**Record set:**
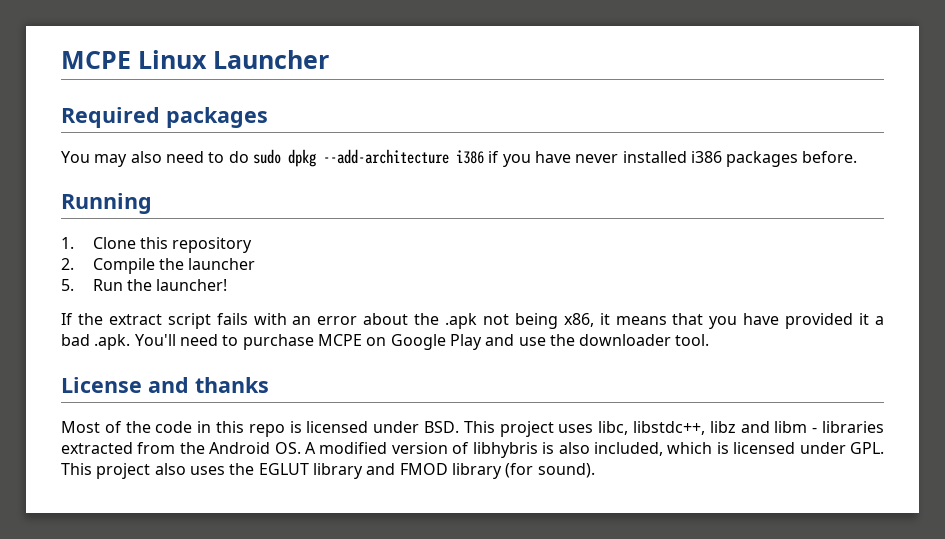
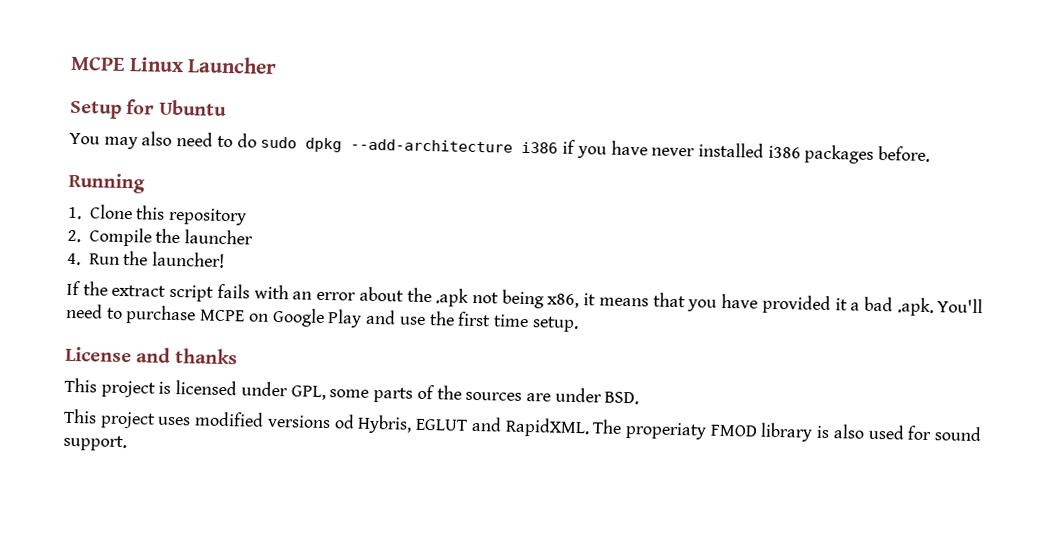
- Required packages
+ Setup for Ubuntu
- 5. Run the launcher!
+ 4. Run the launcher!
- If the extract script fails with an error about the .apk not being x86, it means that you have provided it a bad .apk. You'll need to purchase MCPE on Google Play and use the downloader tool.
+ If the extract script fails with an error about the .apk not being x86, it means that you have provided it a bad .apk. You'll need to purchase MCPE on Google Play and use the first time setup.
- Most of the code in this repo is licensed under BSD. This project uses libc, libstdc++, libz and libm - libraries extracted from the Android OS. A modified version of libhybris is also included, which is licensed under GPL. This project also uses the EGLUT library and FMOD library (for sound).
+ This project is licensed under GPL, some parts of the sources are under BSD.
+ This project uses modified versions od Hybris, EGLUT and RapidXML. The properiaty FMOD library is also used for sound support.

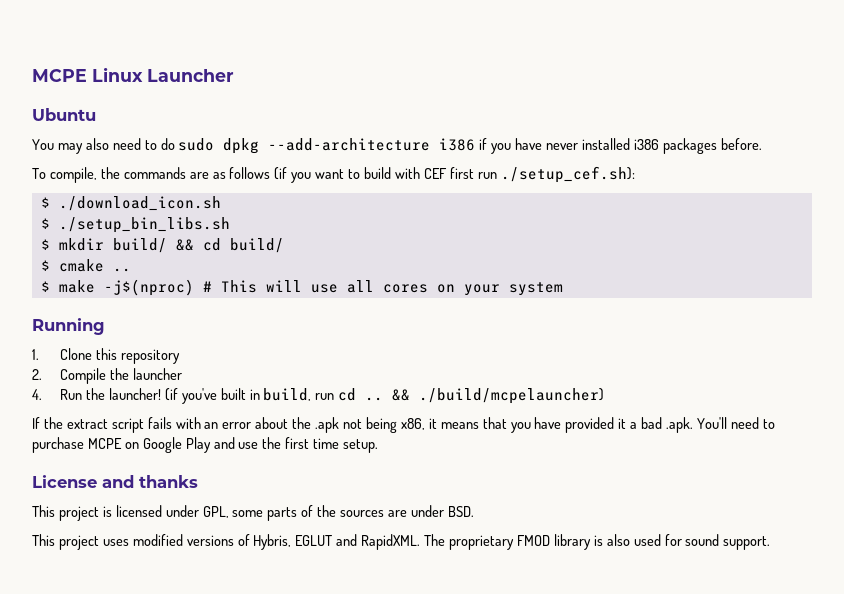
- Setup for Ubuntu
+ Ubuntu
+ To compile, the commands are as follows (if you want to build with CEF first run ./setup_cef.sh):
+ $ ./download_icon.sh
+ $ ./setup_bin_libs.sh
+ $ mkdir build/ && cd build/
+ $ cmake ..
+ $ make -j$(nproc) # This will use all cores on your system
+ (if you've built in build, run cd .. && ./build/mcpelauncher)
- This project uses modified versions od Hybris, EGLUT and RapidXML.
+ This project uses modified versions of Hybris, EGLUT and RapidXML.
- The properiaty FMOD library is also used for sound support.
+ The proprietary FMOD library is also used for sound support.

**Prompt:** Check every line of the data for the string "also". Give the number of lines that have it, and only that.

**Result of this exercise:** 4